Татьяна не переставала удивляться одинокой бабушке, единственной среди всех ее подопечных не имевшей стариковской привычки воспользовавшись удобной минуткой заунывно умолять об общении. Повиснув на локте, настойчиво убеждать, оставляя в гостях подольше: посидеть, поговорить, пожаловаться. Расспросить, какие в городе происходят новости и события. Неведомы были Нине Харитоновне и сопутствующие старческие слабости — все те же немотивированные слезы, жалобы на свалившееся одиночество и преувеличенную до неохватных размеров забытость миром.
От медсестры, с которой Татьяна встретилась в квартире Нины Харитоновны, соцработник узнала, что старушка тяжело больна, к тому же очень капризна.
Врач предписывал больной принимать куриный бульон, а бабуля, ссылаясь на пост, принимать такое «лекарство» отказывалась. Организм настаивал на устоявшейся здоровой норме — соблюдению постных традиций. Не внимала Нина Харитоновна и медикаментозным врачебным рекомендациям.
 Медики никак не могли убедить больную пересмотреть свое решение, указывая на явную причину болезни — бесконечные церковные посты.

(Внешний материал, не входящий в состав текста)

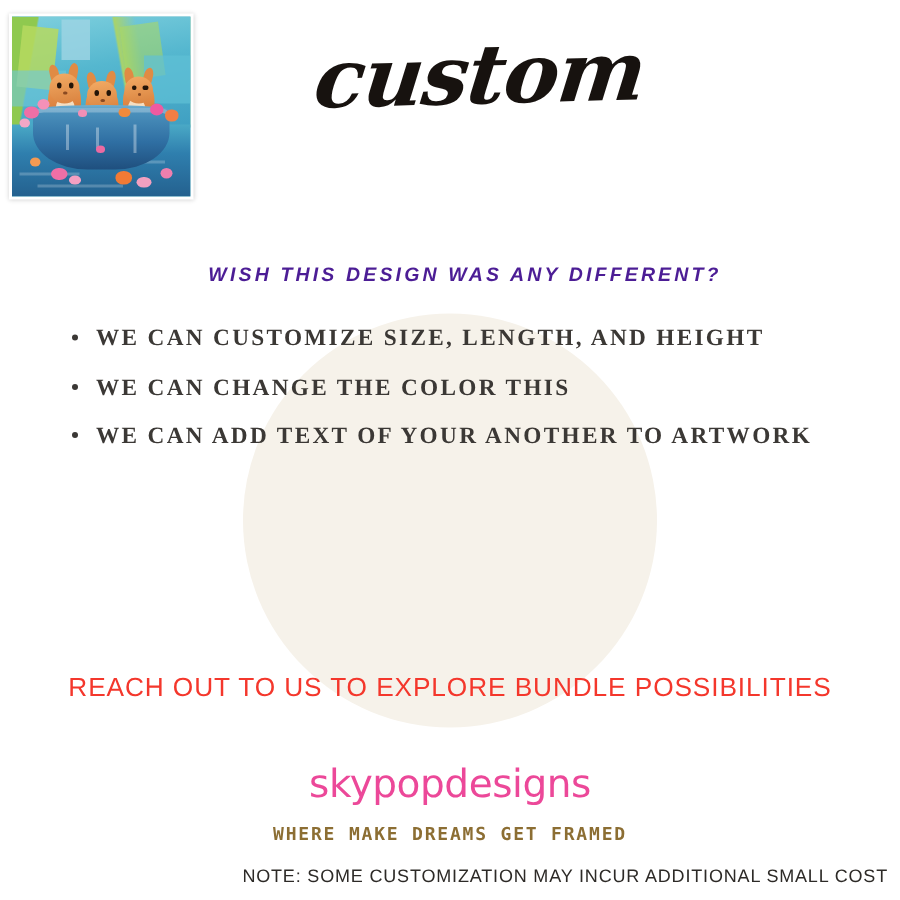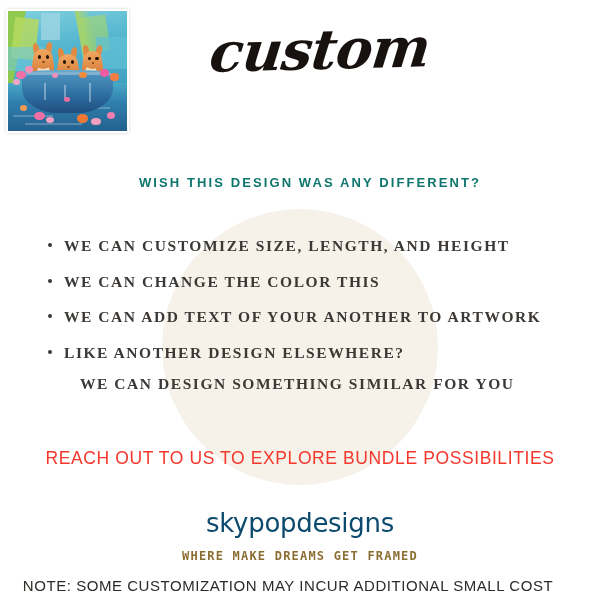--- a/index.html
+++ b/index.html
@@ -181,8 +181,9 @@
     font-weight: 700;
     font-size: 13px;
     letter-spacing: 2.1px;
-    color: #0f766e;
-    z-index: 2;
+    color: #4c1d95;
+    z-index: 2;
+    font-style: italic;
   }
 
   

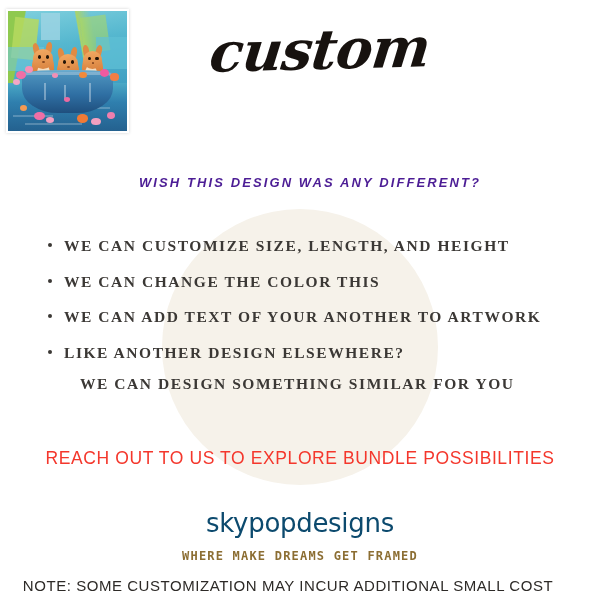--- a/index.html
+++ b/index.html
@@ -207,7 +207,6 @@
     line-height: 1;
     margin-bottom: 17px;
     padding-left: 16px;
-    margin-top: 20px;
   }
   .benefit-item .bullet-dot {
     position: absolute;

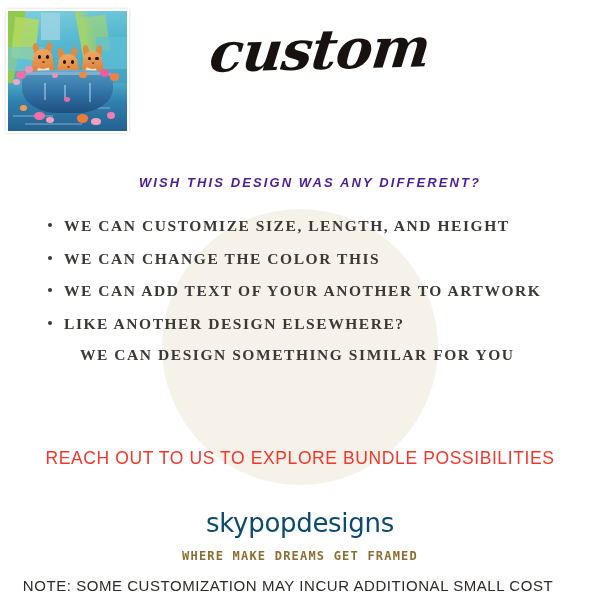--- a/index.html
+++ b/index.html
@@ -371,11 +371,6 @@
       <span class="bullet-dot"></span>
       <span>WE CAN ADD TEXT OF YOUR ANOTHER TO ARTWORK</span>
     </li>
-    <li class="benefit-item">
-      <span class="bullet-dot"></span>
-      <span>LIKE ANOTHER DESIGN ELSEWHERE?</span>
-      <div class="benefit-subline">WE CAN DESIGN SOMETHING SIMILAR FOR YOU</div>
-    </li>
   </ul>
 
   <div id="cta-line">REACH OUT TO US TO EXPLORE BUNDLE POSSIBILITIES</div>

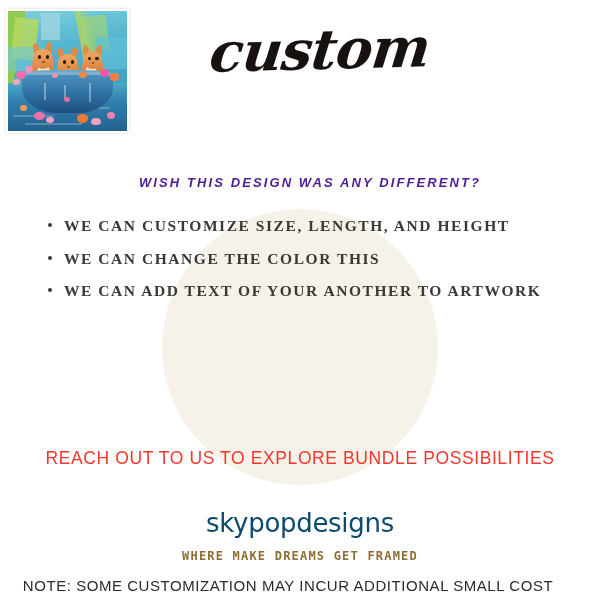--- a/index.html
+++ b/index.html
@@ -254,7 +254,7 @@
     font-weight: 400;
     font-size: 26px;
     letter-spacing: -0.3px;
-    color: #0c4a6e;
+    color: #ec4899;
     z-index: 2;
   }
   #brand-tagline {

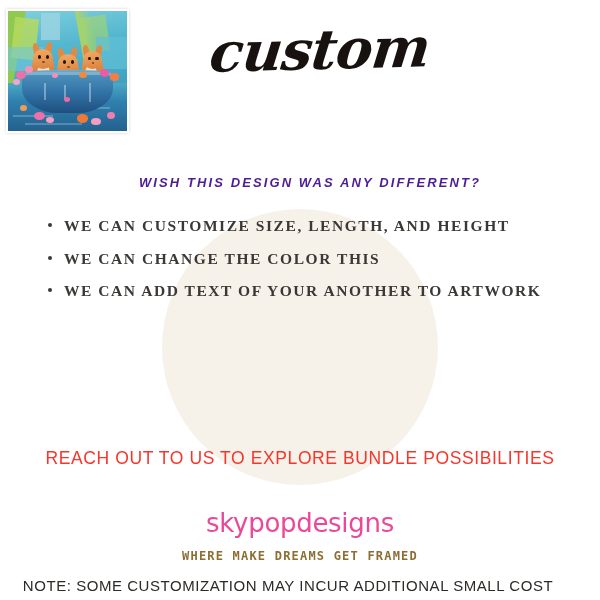--- a/index.html
+++ b/index.html
@@ -272,13 +272,13 @@
   }
   #footer-note {
     position: absolute;
-    left: 8px;
+    left: 32px;
     top: 577px;
     width: 560px;
-    text-align: center;
+    text-align: right;
     font-family: "Liberation Sans", sans-serif;
     font-weight: 400;
-    font-size: 15px;
+    font-size: 12px;
     letter-spacing: 0.55px;
     color: #2d2a27;
     z-index: 2;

Медсестра Наталья Валентиновна, потеряв терпение и переступив через медицинский этикет, устрашала пациентку скорой кончиной, если та не образумится. Нина Харитоновна, улыбаясь, отвечала, что именно потому, что она соблюдала церковные посты, ей недавно исполнилось девяносто два года.

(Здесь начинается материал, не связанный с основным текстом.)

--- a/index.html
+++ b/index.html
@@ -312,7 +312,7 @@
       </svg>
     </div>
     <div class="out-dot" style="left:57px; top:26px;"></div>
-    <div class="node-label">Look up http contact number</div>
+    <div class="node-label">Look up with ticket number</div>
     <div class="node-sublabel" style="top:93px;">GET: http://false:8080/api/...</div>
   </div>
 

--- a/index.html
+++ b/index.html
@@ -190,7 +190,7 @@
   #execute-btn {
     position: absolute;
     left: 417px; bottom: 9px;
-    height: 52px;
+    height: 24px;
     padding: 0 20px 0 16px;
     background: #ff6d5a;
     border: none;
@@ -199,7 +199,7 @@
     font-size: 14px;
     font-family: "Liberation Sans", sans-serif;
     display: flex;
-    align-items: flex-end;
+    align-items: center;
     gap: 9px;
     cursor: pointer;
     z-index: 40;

— Менять питание даже медицина рекомендует, — тихо вымолвила ослабленная страдалица.
Священник отец Иоанн, приходивший к Нине Харитоновне исповедовать и напутствовать Святыми Тайнами, также убеждал чадо не фарисействовать. Слушаться врачей: принимать препараты, употреблять в пищу куриный бульон, несмотря на Великий пост. Духовная дочь отвечала своему пастырю, что онкологическую болезнь на последней стадии куриный бульон не излечит, и таблетки не спасут. Для чего тогда нарушать пост и пичкать себя химией, если все равно конец уже близок.
 Отец Иоанн отвечал ей:
— Нина, тебе надо быть моим духовником!
Намаявшись, медики смирились с прихотями старого человека — и больше не воспитывали.
К Нине Харитоновне часто наведывалась ее духовная сестра Серафима Ивановна. Серафима Ивановна была младше подруги на шесть лет. Вместе они были еще с конца войны. Вместе помогали при одном храме.

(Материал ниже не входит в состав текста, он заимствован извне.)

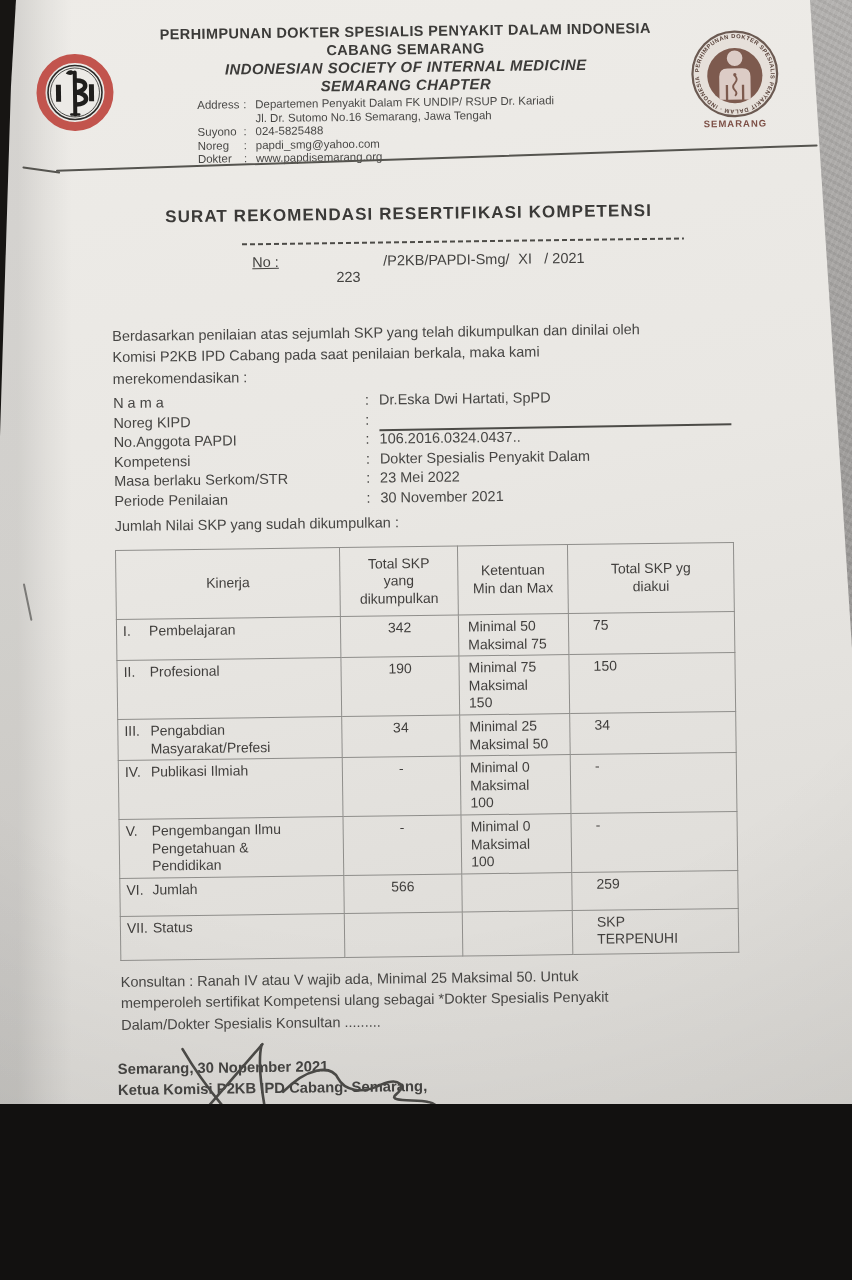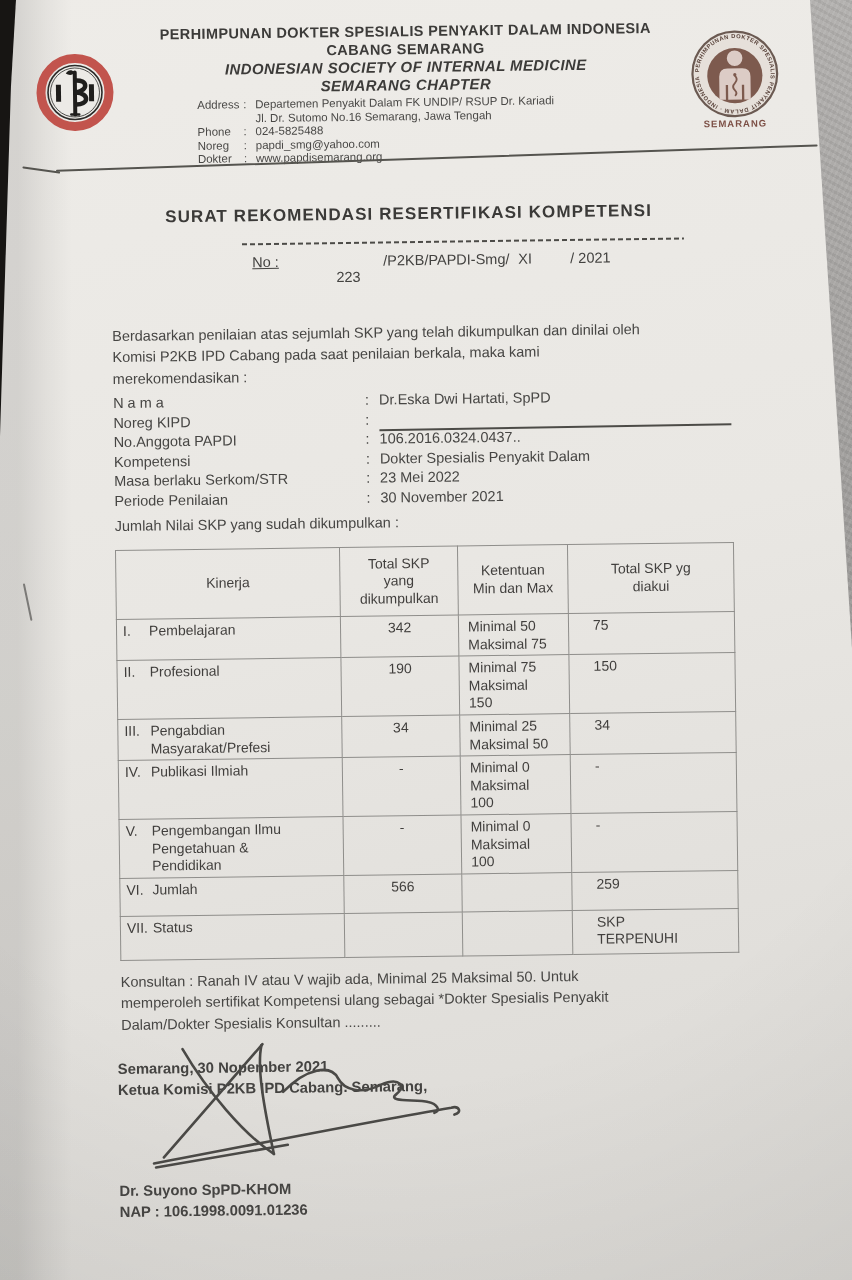--- a/index.html
+++ b/index.html
@@ -3,7 +3,7 @@
 <meta charset="utf-8">
 <style>
   html,body{margin:0;padding:0;background:#121110;}
-  .photo{position:relative;width:852px;height:1280px;overflow:hidden;
+  .photo{position:relative;width:852px;height:1104px;overflow:hidden;
          font-family:"Liberation Sans",sans-serif;background:#171513;}
   
   .wall{position:absolute;inset:0;

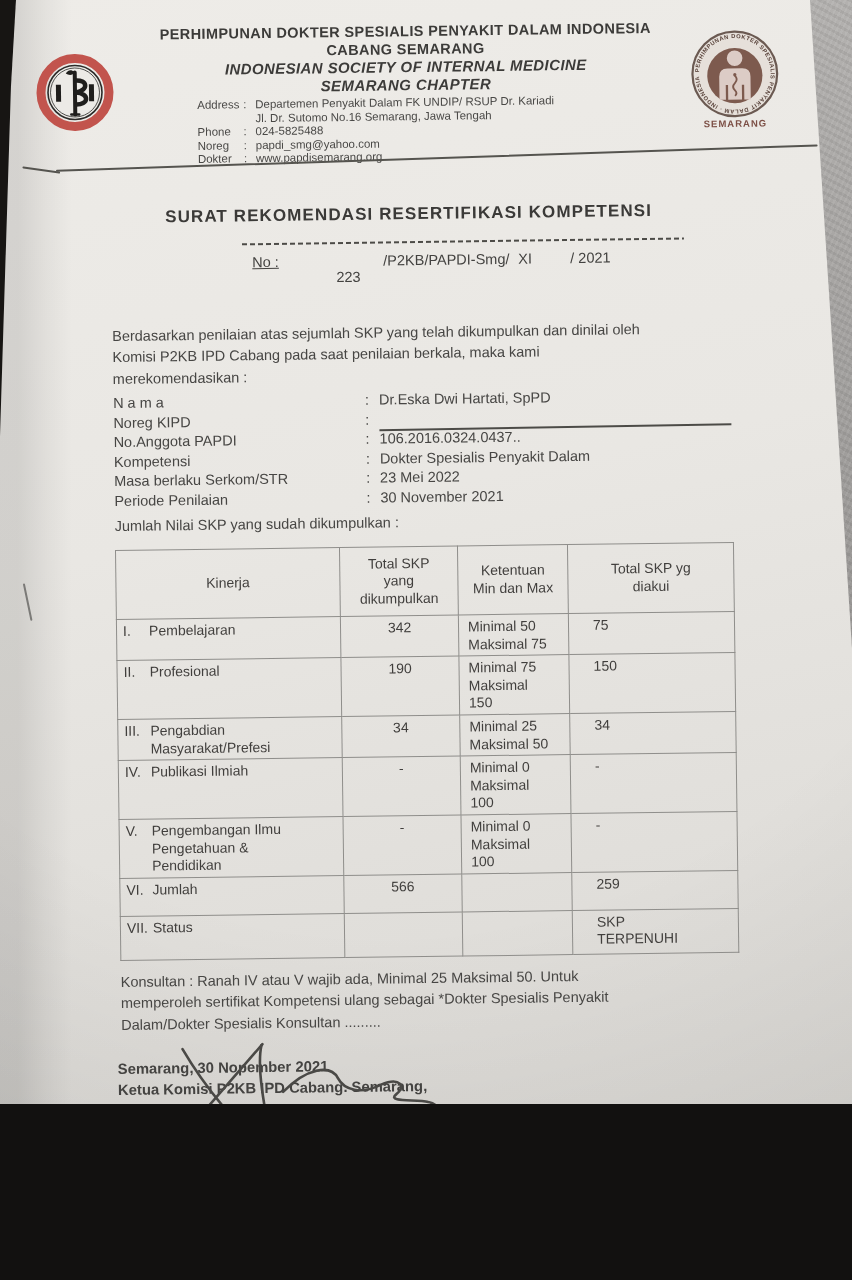--- a/index.html
+++ b/index.html
@@ -143,7 +143,7 @@
             <div class="c-value">Jl. Dr. Sutomo No.16 Semarang, Jawa Tengah</div>
           </div>
           <div class="c-row">
-            <div class="c-label">Phone</div>
+            <div class="c-label">Suyono</div>
             <div class="c-colon">:</div>
             <div class="c-value">024-5825488</div>
           </div>

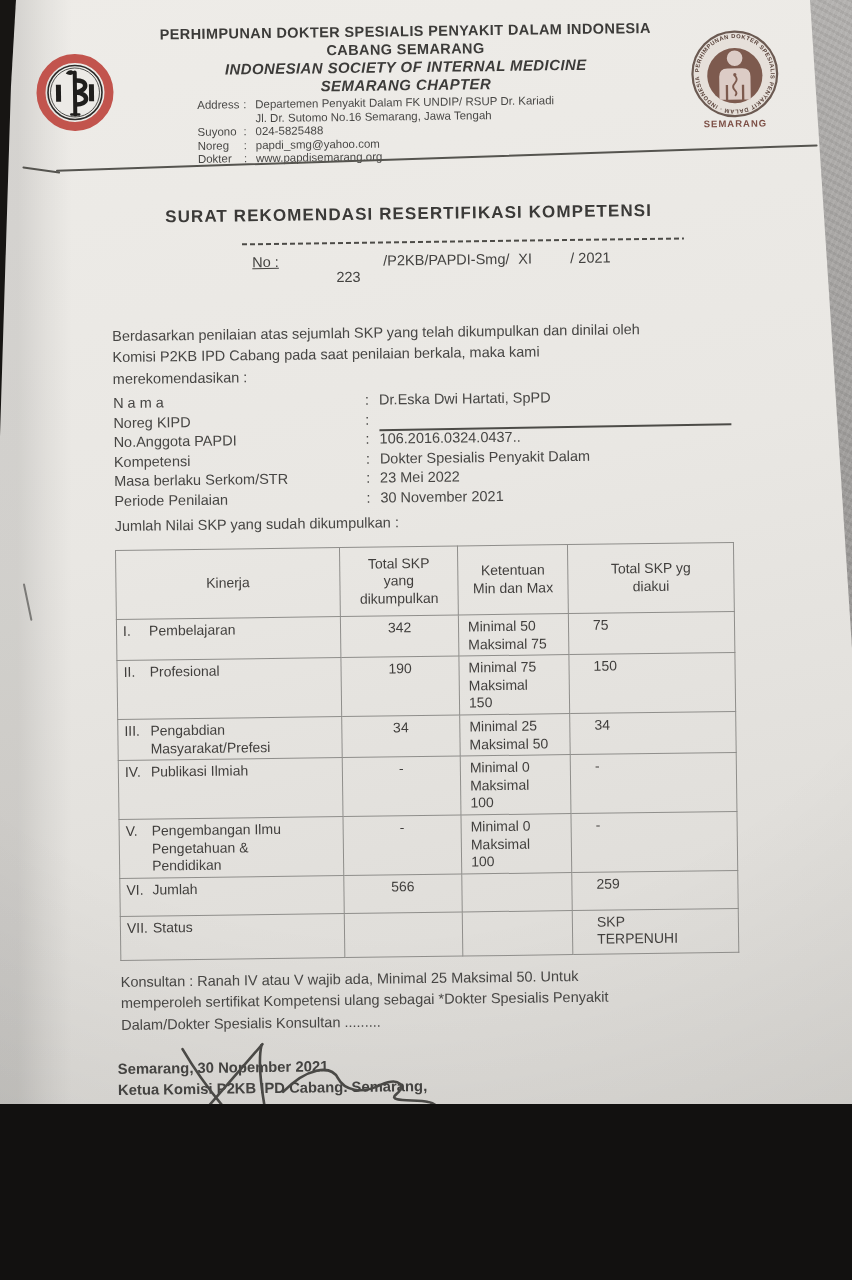--- a/index.html
+++ b/index.html
@@ -52,7 +52,7 @@
   .no-line{position:absolute;left:0;top:252px;width:852px;height:20px;font-size:14.5px;color:#434240;}
   .no-line span{position:absolute;white-space:nowrap;}
   .no-label{left:253px;text-decoration:underline;} .no-value{left:337px;margin-top:16px;} .no-code{left:384px;}
-  .no-month{left:519px;} .no-year{left:571px;}
+  .no-month{left:519px;} .no-year{left:545px;}
 
   
   .intro{position:absolute;left:112px;top:322px;width:648px;font-size:14.5px;line-height:21.3px;}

Наталья Валентиновна в одно из своих посещений Нины Харитоновны застала их с сестрой-подругой за воспоминаниями молодости.
В тот день Серафима Ивановна пришла навестить и поздравить Нину Харитоновну с днем Святых жен-мироносиц. Название такого чудно;го праздника Наталья слышала впервые.
 Разговорившись за чашкой чая, медсестра узнала, что Нина Харитоновна замужем не была и является девственницей. Ее подруга-сестра, овдовев о замужестве и не помышляла, потому что любила своего ненаглядного Тимошу и жила с тех пор, как проводила его на фронт, одна. Воспитала родившуюся от брака с погибшим супругом дочь. Впоследствии помогала нянчить внуков и правнуков.
Наталья Валентиновна, как медработник и как женщина, была в негодующем замешательстве. В свои сорок два года она сделала тридцать четыре аборта.
Ее репродуктивная система с черствым непониманием настырно требовала ответственности за последствия «лирических вспышек» своей хозяйки. После первой своей беременности Наташка единолично узаконила для себя господствующее право удалять из организма побочное «недоразумение», а вместе с выброшенным ребенком в контейнер на утилизацию уходили и воспоминания о несостоявшемся «будущем муже».
 Случайно возникающий «будущий муж», по утвержденному годами негласному ритуалу устремляясь в осуществление ремонтных замыслов ее городской квартиры, проектировал их совместно возводимый загородный дом. Но каждый раз в самый разгар строительства «прораб» куда-то внезапно улетучивался. Впрочем, как и все потенциальные мужья до и после него.
Наталья не могла постигнуть, что же такое прячется в ней — отпугивающее для мужчин. Почему все бой-френды после первой совместной ночи исчезали из ее биографии? Ведь она готова была прощать многое, даже наличие их законных жен. К тому же, как опытной «подруге жизни» и как медику ей хорошо были известны все способы ублажения сильного пола.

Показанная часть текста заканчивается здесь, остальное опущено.